Une position de rejet de toute ingérence étrangère dans la gestion de la mer Rouge a été exprimée lors d’une rencontre entre le ministre égyptien des Affaires étrangères, Badr Abdelatty, et son homologue érythréen, Osman Saleh.
Les deux chefs de la diplomatie ont ainsi exprimé leur « refus complet de toute tentative menée par des parties non riveraines d’imposer des arrangements ou des rôles sécuritaires, ou de forcer un accès maritime en violation des dispositions du droit international ».
Les deux parties ont souligné que « la sécurité et la gestion de la mer Rouge restent une responsabilité exclusive des pays riverains », d’après le communiqué.
La même source a ajouté que les deux ministres ont également échangé les points de vue sur l’évolution de la situation dans la Corne de l’Afrique.
Concernant cette région, le ministre égyptien a confirmé « la position ferme de l’Egypte en faveur du maintien de la sécurité et de la stabilité dans la région de la Corne de l’Afrique, celle-ci constituant une extension directe de la sécurité nationale égyptienne », souligne le texte .
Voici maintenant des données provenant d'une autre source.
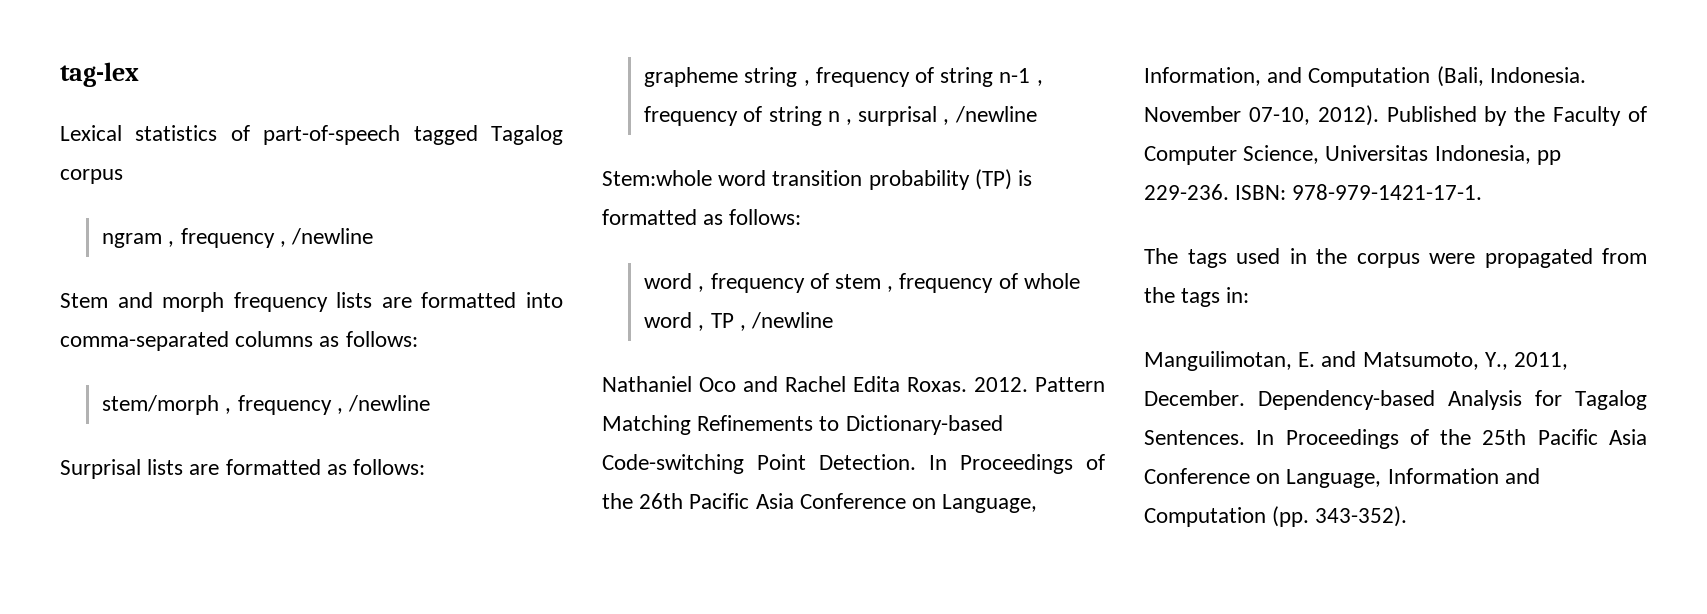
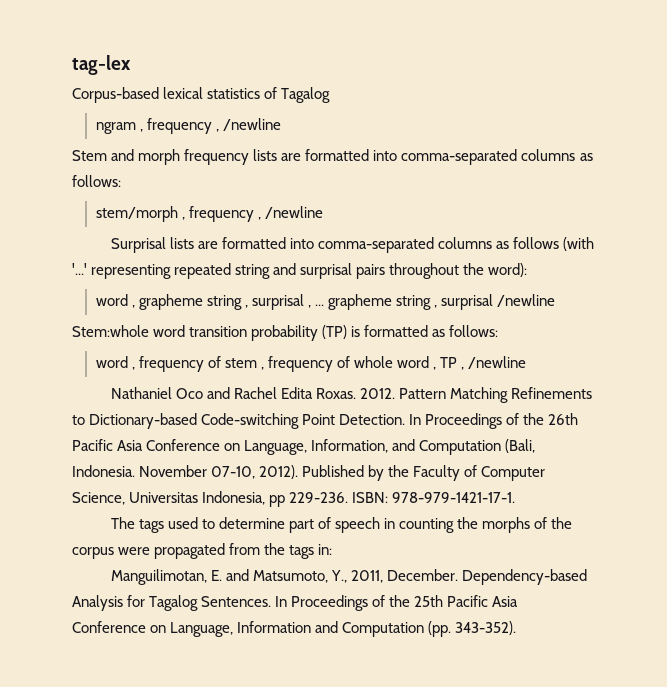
- Lexical statistics of part-of-speech tagged Tagalog corpus
+ Corpus-based lexical statistics of Tagalog
- Surprisal lists are formatted as follows:
- grapheme string , frequency of string n-1 , frequency of string n , surprisal , /newline
+ Surprisal lists are formatted into comma-separated columns as follows (with '...' representing repeated string and surprisal pairs throughout the word):
+ word , grapheme string , surprisal , ... grapheme string , surprisal /newline
- The tags used in the corpus were propagated from the tags in:
+ The tags used to determine part of speech in counting the morphs of the corpus were propagated from the tags in:

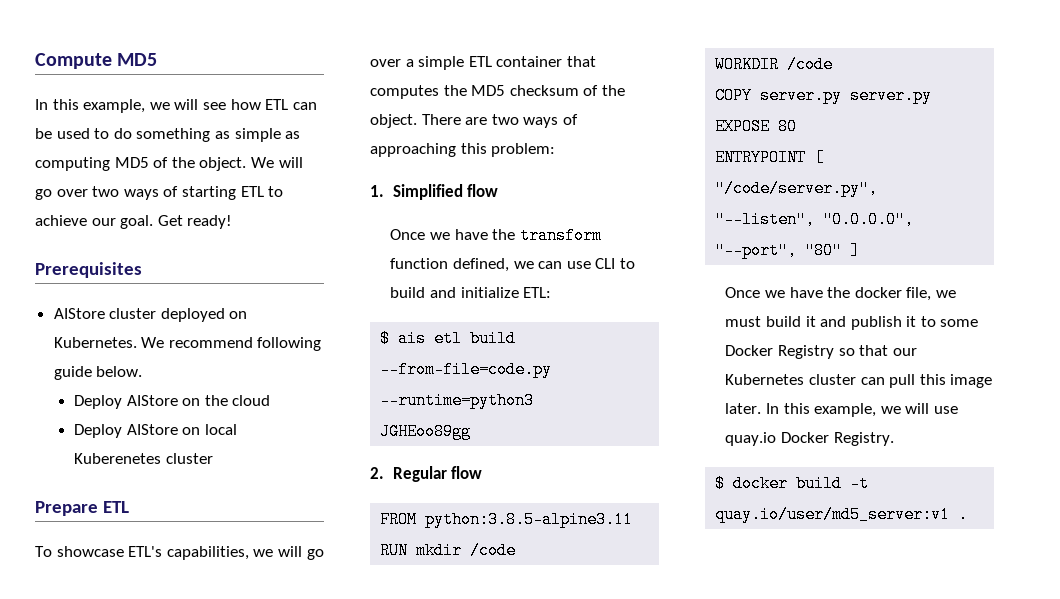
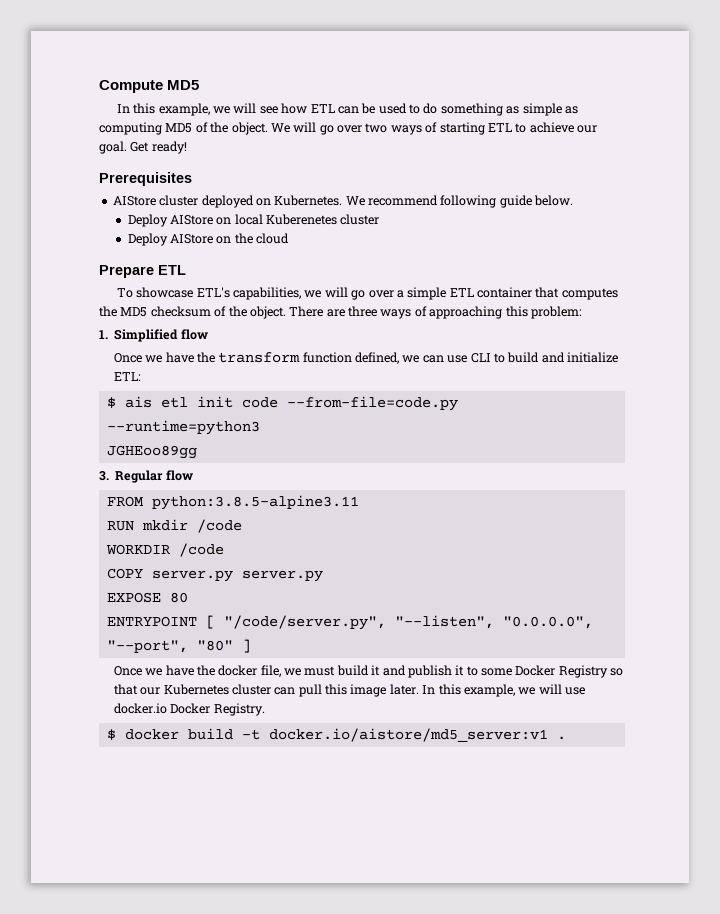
+ Deploy AIStore on local Kuberenetes cluster
  Deploy AIStore on the cloud
- Deploy AIStore on local Kuberenetes cluster
- There are two ways of approaching this problem:
+ There are three ways of approaching this problem:
- $ ais etl build --from-file=code.py --runtime=python3
+ $ ais etl init code --from-file=code.py --runtime=python3
- 2. Regular flow
+ 3. Regular flow
- In this example, we will use quay.io Docker Registry.
+ In this example, we will use docker.io Docker Registry.
- $ docker build -t quay.io/user/md5_server:v1 .
+ $ docker build -t docker.io/aistore/md5_server:v1 .

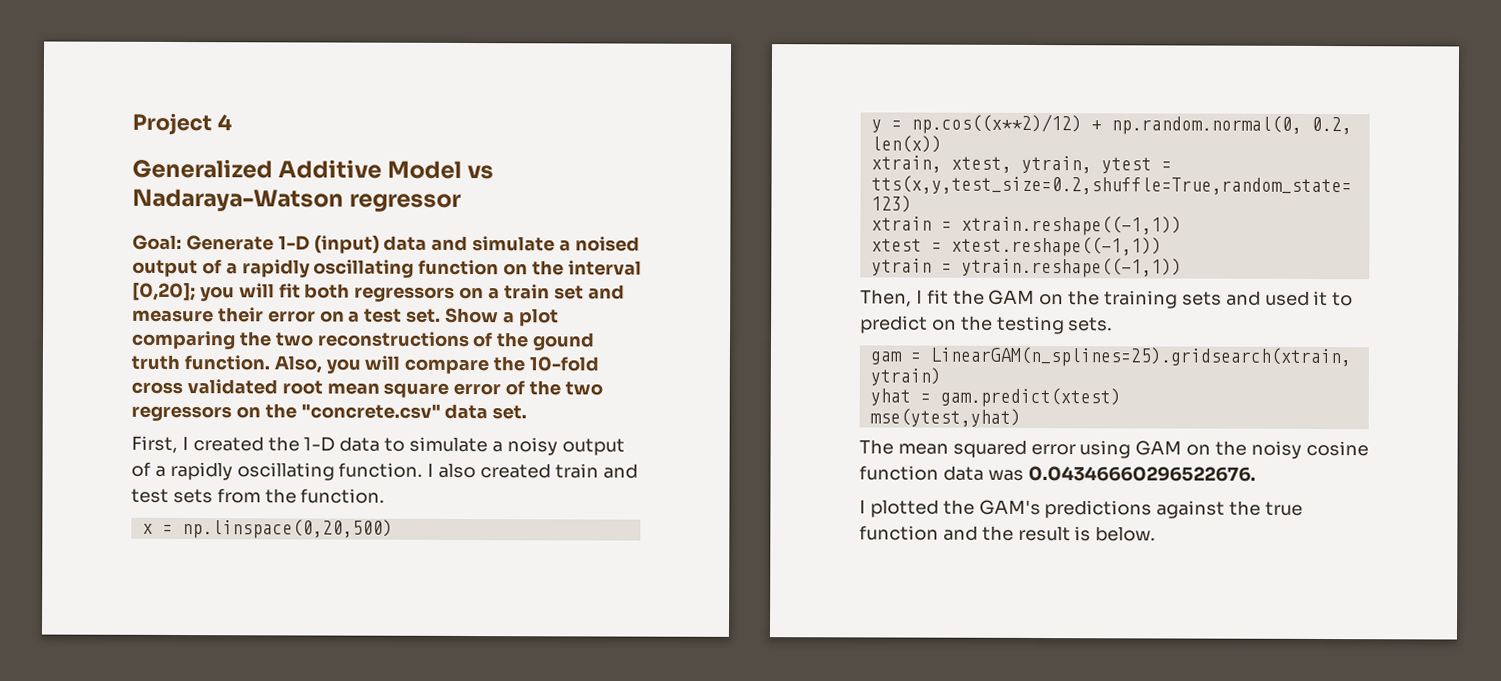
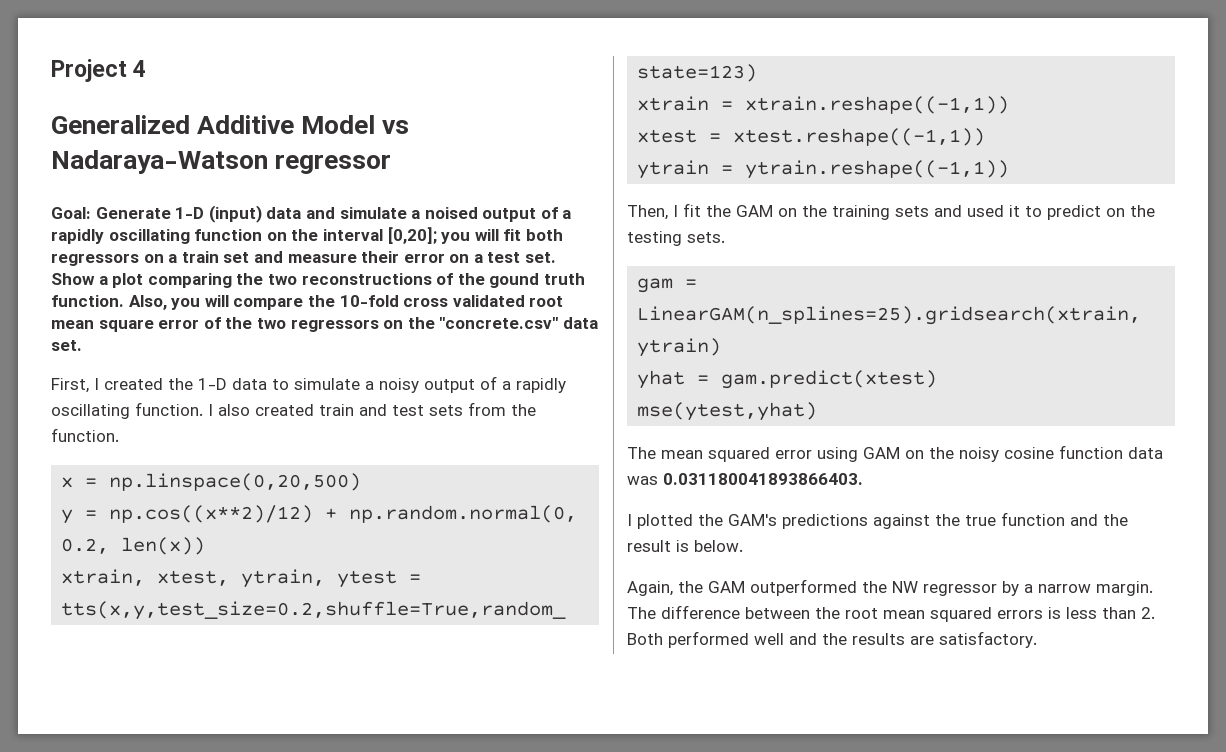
- The mean squared error using GAM on the noisy cosine function data was 0.04346660296522676.
+ The mean squared error using GAM on the noisy cosine function data was 0.031180041893866403.
+ Again, the GAM outperformed the NW regressor by a narrow margin. The difference between the root mean squared errors is less than 2. Both performed well and the results are satisfactory.

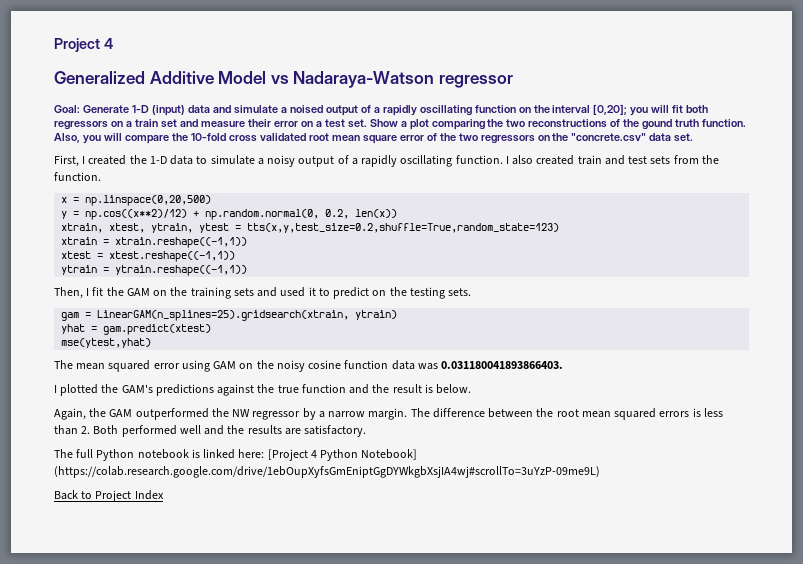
+ The full Python notebook is linked here: [Project 4 Python Notebook] (https://colab.research.google.com/drive/1ebOupXyfsGmEniptGgDYWkgbXsjIA4wj#scrollTo=3uYzP-09me9L)
+ Back to Project Index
Abdelatty a également affirmé le rejet de « toute mesure unilatérale susceptible de porter atteinte à la souveraineté des États ou de saper les fondements de la stabilité dans la région ».
Ces delarations interviennent alors que que des informations rapportées par l’agence Reuters le 16 juillet indiquent que l’Iran a demandé au mouvement houthi au Yémen de « se tenir prêt à fermer la route pétrolière de la mer Rouge si les États-Unis frappent les infrastructures énergétiques iraniennes ».
Une source proche des Houthis a précisé que le groupe avait « achevé les préparatifs pour attaquer les navires en déployant des missiles et des drones près du détroit de Bab el-Mandeb » et qu’il « attendait l’ordre de commencer », selon Reuters.
Avec le détroit d’Ormuz déjà fermé par Téhéran depuis le début du conflit avec Israël et les États-Unis le 28 février dernier, toute attaque houthie bloquerait simultanément les deux principales routes d’exportation de brut du Moyen-Orient, exacerbant la crise énergétique mondiale.